Historian corrects the record

Werribee's Lance Pritchard has published a history book that claims a famous expedition ended in Wyndham. (Damjan Janevski). 344552_01

Cade Lucas

It’s not often that people change the course of history, but Werribee’s Lance Pritchard may well have re-written it.

After a chance discovery at the State Library followed by years of research, the amateur historian believes the 1824 Hume and Hovell expedition, the first to travel overland from NSW to Victoria, ended in Point Cook rather than Corio Bay.

“I have absolutely no doubt the expedition terminated at the Werribee River,” said Mr Pritchard, who has detailed his case in a new book ‘Hume and Hovell Expedition Second Edition,’ launched earlier this year.

The bicentenary of the expedition is next year, but it wasn’t until attending an exhibition at the State Library in 2018, that Mr Pritchard realised its recorded history might be wrong.

“There was this book from the Red Book Collection with a fallout map and I’ve never seen this map before,” said Mr Pritchard of how his investigation began.

“And I just sort of glanced at the map and I said to my wife, I said, ‘gee, this shows that they didn’t get down to Corio Bay and Geelong’ and that’s sort of what stood out to me.

I thought, ‘at some stage, I must see if I can find Hovell’s journal“.

Once he did, Mr Pritchard found a meticulous account that matched what he’d seen in the library.

Mr Pritchard said after crossing the Great Dividing Range at Wallan, Hovell’s directions led to Point Cook, not Geelong.

“Hovell does not mention traveling in a south-westerly direction and to get down to Geelong, you’ve got to put in a huge amount of south-westerly travel.”

Mr Pritchard’s book also uses charts and bearings recorded by Hovell on the first day of their return journey, to back his version of events.

They show the expedition had landed at Point Gellibrand in Williamstown, a distance that could be covered from Point Cook in a day, but not Geelong.

“One is north 76 east which lines up perfectly for Mount Dandenong.

“The other one lines up perfectly for Mount Beenak, which is north 85 east.
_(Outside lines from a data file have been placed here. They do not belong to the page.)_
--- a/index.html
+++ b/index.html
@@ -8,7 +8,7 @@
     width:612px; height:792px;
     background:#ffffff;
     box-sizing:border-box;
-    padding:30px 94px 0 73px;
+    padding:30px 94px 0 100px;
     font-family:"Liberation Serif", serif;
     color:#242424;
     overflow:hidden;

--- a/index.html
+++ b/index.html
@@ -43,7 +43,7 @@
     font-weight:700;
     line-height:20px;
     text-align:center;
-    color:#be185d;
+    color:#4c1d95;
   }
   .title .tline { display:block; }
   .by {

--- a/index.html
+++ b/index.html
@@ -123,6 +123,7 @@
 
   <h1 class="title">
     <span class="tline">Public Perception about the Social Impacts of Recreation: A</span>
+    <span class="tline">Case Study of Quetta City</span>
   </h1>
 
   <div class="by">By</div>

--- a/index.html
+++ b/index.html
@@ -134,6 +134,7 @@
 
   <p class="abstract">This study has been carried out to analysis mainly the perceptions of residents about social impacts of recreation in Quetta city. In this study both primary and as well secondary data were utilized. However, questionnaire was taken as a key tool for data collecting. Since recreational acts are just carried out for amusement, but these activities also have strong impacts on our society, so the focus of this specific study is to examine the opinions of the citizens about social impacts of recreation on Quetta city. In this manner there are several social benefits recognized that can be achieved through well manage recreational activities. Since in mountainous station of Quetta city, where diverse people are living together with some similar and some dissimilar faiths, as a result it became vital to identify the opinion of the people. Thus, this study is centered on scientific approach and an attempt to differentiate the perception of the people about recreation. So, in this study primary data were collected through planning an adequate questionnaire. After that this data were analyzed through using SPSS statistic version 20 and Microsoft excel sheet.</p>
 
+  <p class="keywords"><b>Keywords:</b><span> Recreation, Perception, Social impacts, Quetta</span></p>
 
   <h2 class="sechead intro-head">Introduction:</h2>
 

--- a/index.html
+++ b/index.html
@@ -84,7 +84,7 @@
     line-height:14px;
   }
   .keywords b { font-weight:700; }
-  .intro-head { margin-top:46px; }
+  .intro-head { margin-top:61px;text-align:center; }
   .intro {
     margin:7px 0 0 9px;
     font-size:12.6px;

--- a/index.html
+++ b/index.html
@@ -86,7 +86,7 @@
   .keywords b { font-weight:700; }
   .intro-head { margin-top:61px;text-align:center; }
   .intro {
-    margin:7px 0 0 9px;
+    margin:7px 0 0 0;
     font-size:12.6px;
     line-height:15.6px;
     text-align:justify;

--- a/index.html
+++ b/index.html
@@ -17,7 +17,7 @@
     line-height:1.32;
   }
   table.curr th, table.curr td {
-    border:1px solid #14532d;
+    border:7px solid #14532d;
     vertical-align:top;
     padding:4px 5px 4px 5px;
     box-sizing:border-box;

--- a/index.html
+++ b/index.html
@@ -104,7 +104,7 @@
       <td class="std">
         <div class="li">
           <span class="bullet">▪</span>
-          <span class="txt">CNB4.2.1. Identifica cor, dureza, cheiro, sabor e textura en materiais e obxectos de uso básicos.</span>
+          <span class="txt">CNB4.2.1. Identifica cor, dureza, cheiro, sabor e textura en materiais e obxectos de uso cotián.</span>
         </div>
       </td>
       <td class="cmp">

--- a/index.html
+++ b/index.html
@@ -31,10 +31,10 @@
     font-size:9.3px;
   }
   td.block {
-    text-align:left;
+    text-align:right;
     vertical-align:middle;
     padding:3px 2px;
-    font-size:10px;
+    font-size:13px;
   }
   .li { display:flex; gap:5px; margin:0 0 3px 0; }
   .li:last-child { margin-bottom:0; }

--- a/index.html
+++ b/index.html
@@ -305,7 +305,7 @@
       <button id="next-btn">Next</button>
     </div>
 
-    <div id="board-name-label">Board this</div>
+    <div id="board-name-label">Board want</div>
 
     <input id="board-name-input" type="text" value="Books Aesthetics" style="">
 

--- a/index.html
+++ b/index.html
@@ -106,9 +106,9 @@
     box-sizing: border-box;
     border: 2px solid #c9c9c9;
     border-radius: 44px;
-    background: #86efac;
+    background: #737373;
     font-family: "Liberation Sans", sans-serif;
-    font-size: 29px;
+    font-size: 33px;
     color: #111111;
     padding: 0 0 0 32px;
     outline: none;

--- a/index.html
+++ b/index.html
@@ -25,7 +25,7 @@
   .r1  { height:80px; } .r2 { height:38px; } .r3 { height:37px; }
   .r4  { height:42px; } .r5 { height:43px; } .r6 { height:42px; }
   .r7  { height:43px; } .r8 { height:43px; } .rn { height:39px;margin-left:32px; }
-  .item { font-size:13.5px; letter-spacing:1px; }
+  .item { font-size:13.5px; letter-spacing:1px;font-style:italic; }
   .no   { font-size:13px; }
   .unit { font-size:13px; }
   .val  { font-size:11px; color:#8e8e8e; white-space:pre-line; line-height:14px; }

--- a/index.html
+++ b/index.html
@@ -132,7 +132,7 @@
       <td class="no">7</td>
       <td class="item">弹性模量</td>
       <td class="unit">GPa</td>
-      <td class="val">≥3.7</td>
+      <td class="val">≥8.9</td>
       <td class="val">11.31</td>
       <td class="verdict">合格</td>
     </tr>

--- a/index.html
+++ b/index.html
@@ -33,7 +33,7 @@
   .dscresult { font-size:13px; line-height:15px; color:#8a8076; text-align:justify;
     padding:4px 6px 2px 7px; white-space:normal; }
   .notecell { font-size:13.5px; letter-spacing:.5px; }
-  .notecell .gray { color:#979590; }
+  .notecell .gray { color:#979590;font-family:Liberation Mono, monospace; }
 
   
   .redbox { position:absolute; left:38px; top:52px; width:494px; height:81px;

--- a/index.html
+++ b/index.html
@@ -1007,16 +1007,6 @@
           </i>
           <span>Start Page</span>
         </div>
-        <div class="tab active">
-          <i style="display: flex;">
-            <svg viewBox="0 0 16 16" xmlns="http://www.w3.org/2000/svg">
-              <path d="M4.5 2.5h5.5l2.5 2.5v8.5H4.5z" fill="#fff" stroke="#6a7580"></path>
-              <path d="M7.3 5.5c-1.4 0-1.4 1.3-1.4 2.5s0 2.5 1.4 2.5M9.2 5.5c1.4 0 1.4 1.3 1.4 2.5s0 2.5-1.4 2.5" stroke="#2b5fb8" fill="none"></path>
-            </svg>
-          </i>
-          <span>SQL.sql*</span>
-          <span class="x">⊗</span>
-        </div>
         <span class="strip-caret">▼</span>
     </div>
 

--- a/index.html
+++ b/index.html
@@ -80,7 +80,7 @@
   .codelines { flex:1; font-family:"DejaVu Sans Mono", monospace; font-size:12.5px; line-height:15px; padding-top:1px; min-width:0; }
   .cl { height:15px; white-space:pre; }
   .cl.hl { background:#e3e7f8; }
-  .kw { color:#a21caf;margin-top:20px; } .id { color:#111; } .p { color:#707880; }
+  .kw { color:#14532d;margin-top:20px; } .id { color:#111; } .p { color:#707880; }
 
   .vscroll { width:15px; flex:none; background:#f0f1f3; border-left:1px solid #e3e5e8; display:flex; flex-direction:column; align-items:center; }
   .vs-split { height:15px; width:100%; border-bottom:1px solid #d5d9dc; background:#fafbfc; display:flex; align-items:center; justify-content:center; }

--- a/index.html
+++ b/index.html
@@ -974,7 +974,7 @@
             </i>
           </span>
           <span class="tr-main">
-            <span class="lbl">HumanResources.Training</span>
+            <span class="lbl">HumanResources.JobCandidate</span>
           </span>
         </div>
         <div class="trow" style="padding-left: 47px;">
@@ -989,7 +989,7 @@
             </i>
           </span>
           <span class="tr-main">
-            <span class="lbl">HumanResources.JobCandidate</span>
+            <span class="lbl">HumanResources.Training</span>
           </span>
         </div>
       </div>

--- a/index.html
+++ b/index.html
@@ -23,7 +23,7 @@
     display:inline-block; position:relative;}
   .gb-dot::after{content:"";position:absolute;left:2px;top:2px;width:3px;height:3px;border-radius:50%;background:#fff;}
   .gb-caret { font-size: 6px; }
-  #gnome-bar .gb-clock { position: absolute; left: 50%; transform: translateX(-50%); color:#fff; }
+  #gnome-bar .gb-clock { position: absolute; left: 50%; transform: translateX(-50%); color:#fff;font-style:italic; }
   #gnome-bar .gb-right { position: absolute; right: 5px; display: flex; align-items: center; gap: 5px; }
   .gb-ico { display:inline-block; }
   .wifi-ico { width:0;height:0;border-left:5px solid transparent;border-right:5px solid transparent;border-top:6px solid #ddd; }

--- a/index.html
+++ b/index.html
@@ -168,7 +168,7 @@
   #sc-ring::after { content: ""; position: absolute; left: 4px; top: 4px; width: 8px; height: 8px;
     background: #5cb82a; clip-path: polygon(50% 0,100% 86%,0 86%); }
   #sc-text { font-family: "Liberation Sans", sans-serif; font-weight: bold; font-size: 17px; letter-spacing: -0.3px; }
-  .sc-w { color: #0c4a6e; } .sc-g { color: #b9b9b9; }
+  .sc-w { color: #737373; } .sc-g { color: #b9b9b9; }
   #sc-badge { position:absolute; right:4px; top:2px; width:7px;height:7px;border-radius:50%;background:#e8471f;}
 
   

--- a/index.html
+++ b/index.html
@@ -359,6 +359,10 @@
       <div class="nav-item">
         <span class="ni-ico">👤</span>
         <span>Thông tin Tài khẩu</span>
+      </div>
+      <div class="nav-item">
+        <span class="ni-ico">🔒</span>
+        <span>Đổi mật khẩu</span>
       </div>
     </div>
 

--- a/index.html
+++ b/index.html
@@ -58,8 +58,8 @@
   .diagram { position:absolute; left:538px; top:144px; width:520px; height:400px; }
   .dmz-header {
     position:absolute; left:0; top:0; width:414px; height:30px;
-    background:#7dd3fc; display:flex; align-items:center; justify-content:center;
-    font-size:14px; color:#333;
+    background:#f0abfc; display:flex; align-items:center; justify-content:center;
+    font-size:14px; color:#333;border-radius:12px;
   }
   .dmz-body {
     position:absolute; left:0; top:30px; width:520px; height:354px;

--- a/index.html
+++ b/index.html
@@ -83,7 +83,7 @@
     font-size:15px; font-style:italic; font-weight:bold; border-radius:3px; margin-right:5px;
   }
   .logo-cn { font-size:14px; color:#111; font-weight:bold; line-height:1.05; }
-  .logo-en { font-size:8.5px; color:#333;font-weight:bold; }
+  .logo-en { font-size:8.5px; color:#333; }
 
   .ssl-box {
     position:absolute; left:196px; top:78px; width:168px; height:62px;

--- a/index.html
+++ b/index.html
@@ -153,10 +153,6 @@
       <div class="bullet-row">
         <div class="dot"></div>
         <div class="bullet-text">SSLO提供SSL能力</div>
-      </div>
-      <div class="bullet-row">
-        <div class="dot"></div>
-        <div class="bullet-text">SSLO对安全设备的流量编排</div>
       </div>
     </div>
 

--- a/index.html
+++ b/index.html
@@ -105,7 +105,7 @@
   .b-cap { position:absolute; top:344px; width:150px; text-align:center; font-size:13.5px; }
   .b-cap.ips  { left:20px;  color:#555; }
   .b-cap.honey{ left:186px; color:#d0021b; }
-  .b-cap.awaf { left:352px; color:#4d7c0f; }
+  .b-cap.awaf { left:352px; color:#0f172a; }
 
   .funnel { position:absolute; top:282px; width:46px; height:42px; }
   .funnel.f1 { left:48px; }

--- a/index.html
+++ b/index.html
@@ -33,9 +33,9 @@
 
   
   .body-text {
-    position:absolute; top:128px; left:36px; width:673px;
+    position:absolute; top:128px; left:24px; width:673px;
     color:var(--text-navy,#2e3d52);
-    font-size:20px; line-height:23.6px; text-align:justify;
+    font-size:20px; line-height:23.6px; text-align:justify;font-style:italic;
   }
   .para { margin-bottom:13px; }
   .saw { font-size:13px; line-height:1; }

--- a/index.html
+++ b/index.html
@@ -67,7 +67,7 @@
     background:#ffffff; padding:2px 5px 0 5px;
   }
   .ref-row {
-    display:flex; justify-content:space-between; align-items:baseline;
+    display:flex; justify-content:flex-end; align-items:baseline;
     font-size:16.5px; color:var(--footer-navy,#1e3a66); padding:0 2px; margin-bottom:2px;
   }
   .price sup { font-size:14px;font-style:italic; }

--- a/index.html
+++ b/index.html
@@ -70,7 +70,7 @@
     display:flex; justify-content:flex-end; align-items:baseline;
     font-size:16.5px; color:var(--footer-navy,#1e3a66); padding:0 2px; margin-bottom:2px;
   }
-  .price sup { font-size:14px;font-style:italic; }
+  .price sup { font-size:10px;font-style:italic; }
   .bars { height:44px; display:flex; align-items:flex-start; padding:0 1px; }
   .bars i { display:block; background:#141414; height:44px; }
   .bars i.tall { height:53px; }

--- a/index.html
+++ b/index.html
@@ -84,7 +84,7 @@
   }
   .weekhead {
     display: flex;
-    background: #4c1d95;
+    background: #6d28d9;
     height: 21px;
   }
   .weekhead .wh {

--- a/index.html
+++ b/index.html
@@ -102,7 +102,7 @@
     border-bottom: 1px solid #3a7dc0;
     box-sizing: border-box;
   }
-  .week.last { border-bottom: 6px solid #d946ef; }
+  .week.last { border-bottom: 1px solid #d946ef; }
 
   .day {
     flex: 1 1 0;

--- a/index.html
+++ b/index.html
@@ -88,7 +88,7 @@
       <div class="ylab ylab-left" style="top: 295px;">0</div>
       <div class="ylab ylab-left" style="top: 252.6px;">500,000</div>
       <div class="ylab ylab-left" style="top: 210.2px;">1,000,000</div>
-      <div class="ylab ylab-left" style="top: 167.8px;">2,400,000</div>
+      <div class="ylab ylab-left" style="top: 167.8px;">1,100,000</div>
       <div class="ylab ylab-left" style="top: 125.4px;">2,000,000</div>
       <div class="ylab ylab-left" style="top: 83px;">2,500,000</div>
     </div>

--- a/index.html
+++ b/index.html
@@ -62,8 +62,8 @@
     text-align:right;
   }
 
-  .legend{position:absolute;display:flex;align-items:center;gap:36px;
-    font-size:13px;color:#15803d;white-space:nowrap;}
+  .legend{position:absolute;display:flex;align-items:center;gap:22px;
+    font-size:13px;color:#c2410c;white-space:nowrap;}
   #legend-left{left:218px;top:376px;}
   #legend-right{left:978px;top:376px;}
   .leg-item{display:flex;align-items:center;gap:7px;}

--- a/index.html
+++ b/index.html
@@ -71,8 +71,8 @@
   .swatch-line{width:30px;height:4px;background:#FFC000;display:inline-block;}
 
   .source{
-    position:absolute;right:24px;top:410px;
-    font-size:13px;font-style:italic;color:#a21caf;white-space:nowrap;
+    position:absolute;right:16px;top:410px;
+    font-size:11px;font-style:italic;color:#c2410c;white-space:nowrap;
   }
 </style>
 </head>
“Now, you can’t reconcile those two angles and with anywhere else down the shore of Port Phillip Bay.”

So why the discrepancy?

Mr Pritchard puts it down to Hume’s account being written 30 years later to coincide with an anniversary celebrated in the Geelong media, along with dose of ego and dishonesty.

The Royal Historical Society Victoria declined to comment.